Cómo exactamente se relacionaban todas estas islas de información – cómo ese conocimiento sobre el mundo de lo muy pequeño podía ayudarnos a interpretar la realidad observable – es algo que, por más que me esfuerzo, no logro recordar a alguien explicándome. Toda historia comienza por el principio y – aunque solemos subestimar la imaginación y capacidad de los niños – pienso que la introducción a los mecanismos del universo me habría resultado mucho más sencilla en esa época si tan solo me hubieran dicho la parte de los átomos al comenzar.

Cuando entiendes que los cuerpos están hechos de átomos, y que estos vibran y saltan en función de la energía que contienen, se hace evidente que el estado sólido (el hielo en el caso del agua) representa la configuración atómica menos energética (con menos calor), en la cual las partículas no tienen la capacidad para moverse mucho y alejarse del grupo. ¡Por eso el objeto es sólido! Igualmente claro es que al agregar energía a los átomos, y así darles más libertad, estos comiencen a moverse, dándole una consistencia fluida (líquida) al material resultante. Aún más calor y los átomos comienzan a saltar como locos, escapando de la estructura – lo que solemos llamar evaporación. Remueve energía – transfiriéndola al medio circundante (como el aire) – y el proceso se revierte. Hasta la presión – cuyo rol en los estados de la materia siempre me pareció misterioso – queda fácilmente expuesta ante este análisis, pues se hace obvio que mientras más fuerza externa haya manteniendo a los átomos en su sitio, más energía (calor) se requerirá para evaporar las sustancias, y viceversa (por eso en el vacío la sangre y saliva se evaporan: sin la presión atmosférica atándolos en su sitio, el calor de nuestro cuerpo es más que suficiente para hacer escapar sus átomos).

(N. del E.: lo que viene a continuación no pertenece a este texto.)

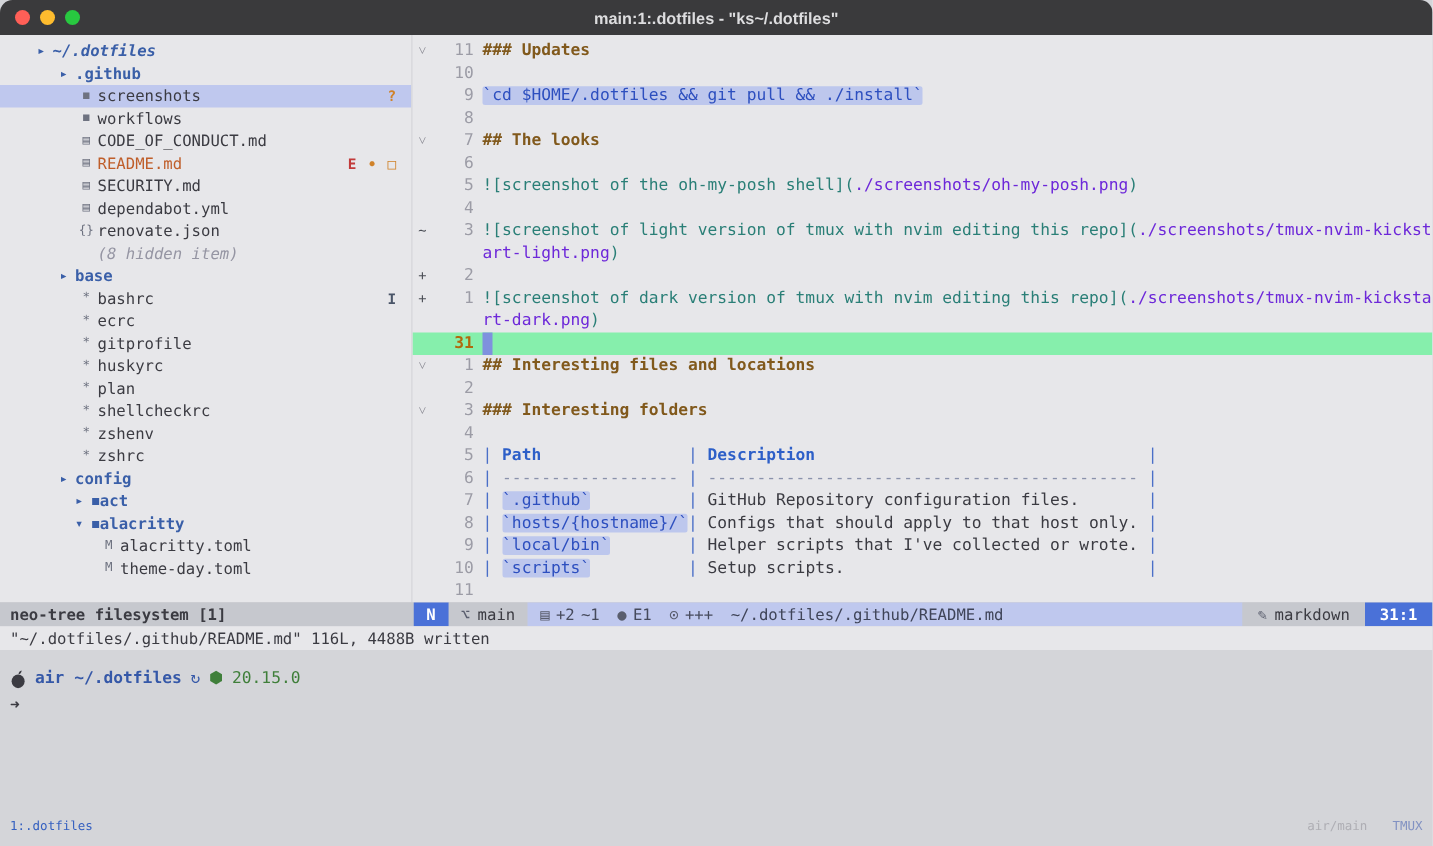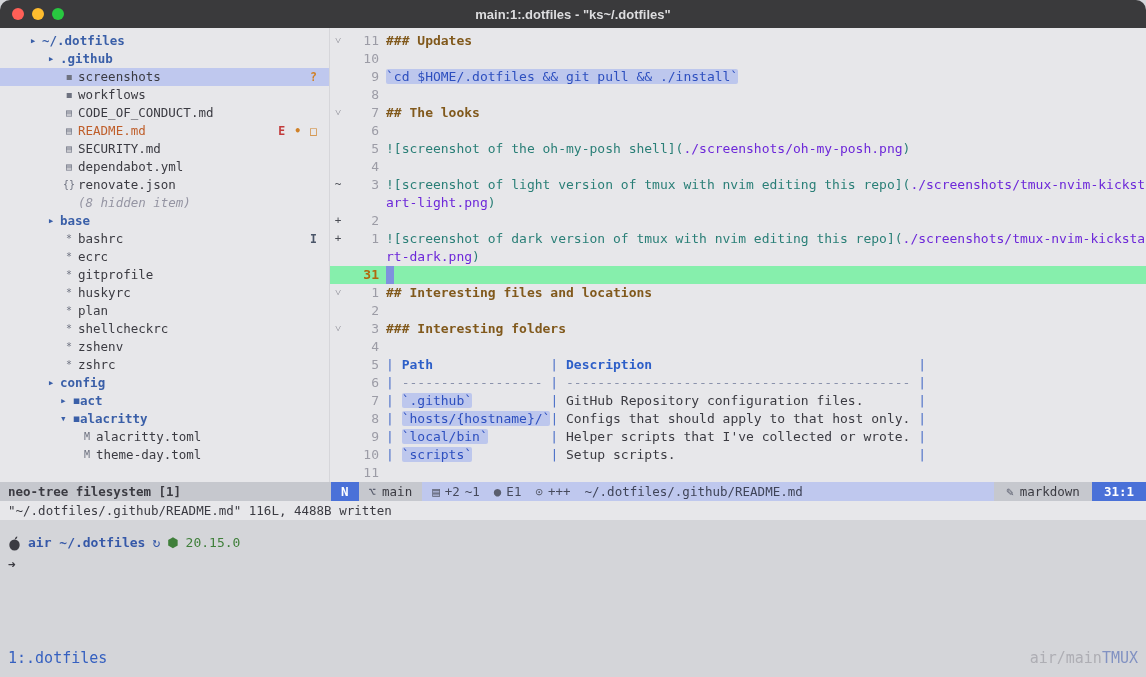--- a/index.html
+++ b/index.html
@@ -23,7 +23,7 @@
   .ticon { display:inline-block; min-width:18px; text-align:center; color:#6E7280; font-size:10px; white-space:pre; }
   .d0 .ticon, .dfold .ticon { color:#3A5FA8; font-size:11px; }
   .tlabel { white-space:pre; }
-  .tlabel.root   { color:#3A5FA8; font-weight:bold; }
+  .tlabel.root   { color:#3A5FA8; font-weight:bold; font-style:italic; }
   .tlabel.folder { color:#3A5FA8; font-weight:bold; }
   .tlabel.plain  { color:#3B3B42; }
   .tlabel.readme { color:#BF5E2A; }

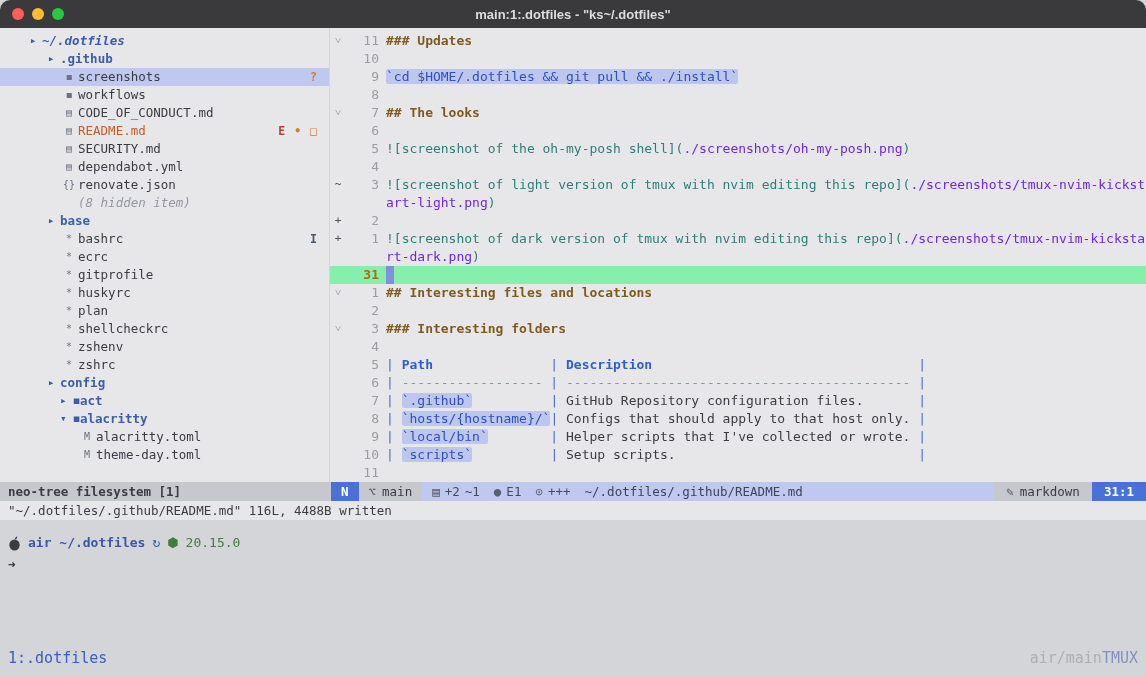--- a/index.html
+++ b/index.html
@@ -73,7 +73,7 @@
   .sync { color:#3558A8; }
   .node { color:#3F7F3A; }
   .arrowline { margin-top:5px; color:#3B3B42; font-weight:bold; font-size:13px; }
-  .tmuxbar { margin-top:auto; display:flex; justify-content:space-between; align-items:center; font-size:15px; }
+  .tmuxbar { margin-top:auto; display:flex; justify-content:space-between; align-items:center; font-size:10px; }
   .tmux-window { color:#3560C0; }
   .tmux-right { display:flex; }
   .tmux-session { color:#AEAEB4; }

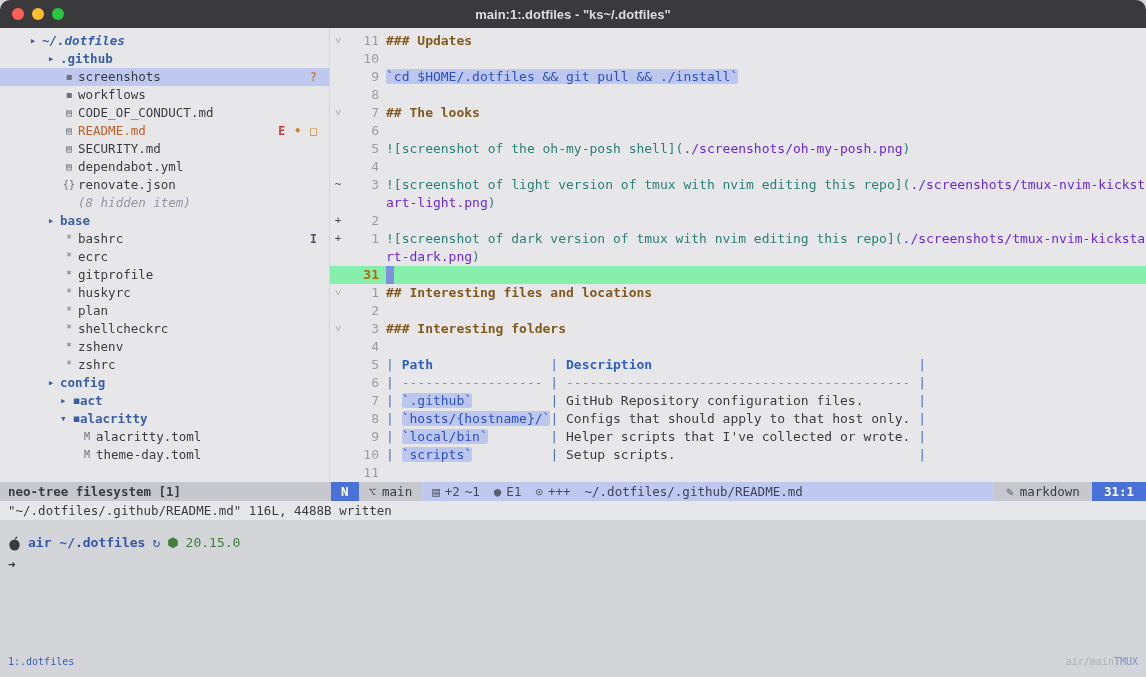--- a/index.html
+++ b/index.html
@@ -75,7 +75,7 @@
   .arrowline { margin-top:5px; color:#3B3B42; font-weight:bold; font-size:13px; }
   .tmuxbar { margin-top:auto; display:flex; justify-content:space-between; align-items:center; font-size:10px; }
   .tmux-window { color:#3560C0; }
-  .tmux-right { display:flex; }
+  .tmux-right { display:flex; gap:20px; }
   .tmux-session { color:#AEAEB4; }
   .tmux-label { color:#8292C2; }
 </style>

La naturaleza es elegante de esa forma, de simples principios surge toda la complejidad. Por qué se enseñan en las escuelas estas islas de información antes que la simplicidad de la que todo emana es algo que aún hoy me cuesta mucho entender. La ciencia es la historia del cosmos; una en la que todo está conectado de maneras intrincadas y sutiles. Comprenderla como tal, en lugar de como una serie de procesos aislados que hay que memorizar “porque sí” es esencial para enamorar a las nuevas generaciones de sus hilos y misterios. Si el sistema educativo no lo hace, recae sobre nosotros la responsabilidad de hacernos eco – en la medida que nos sea posible – de ese funcionamiento interno que no resulta claro a simple vista.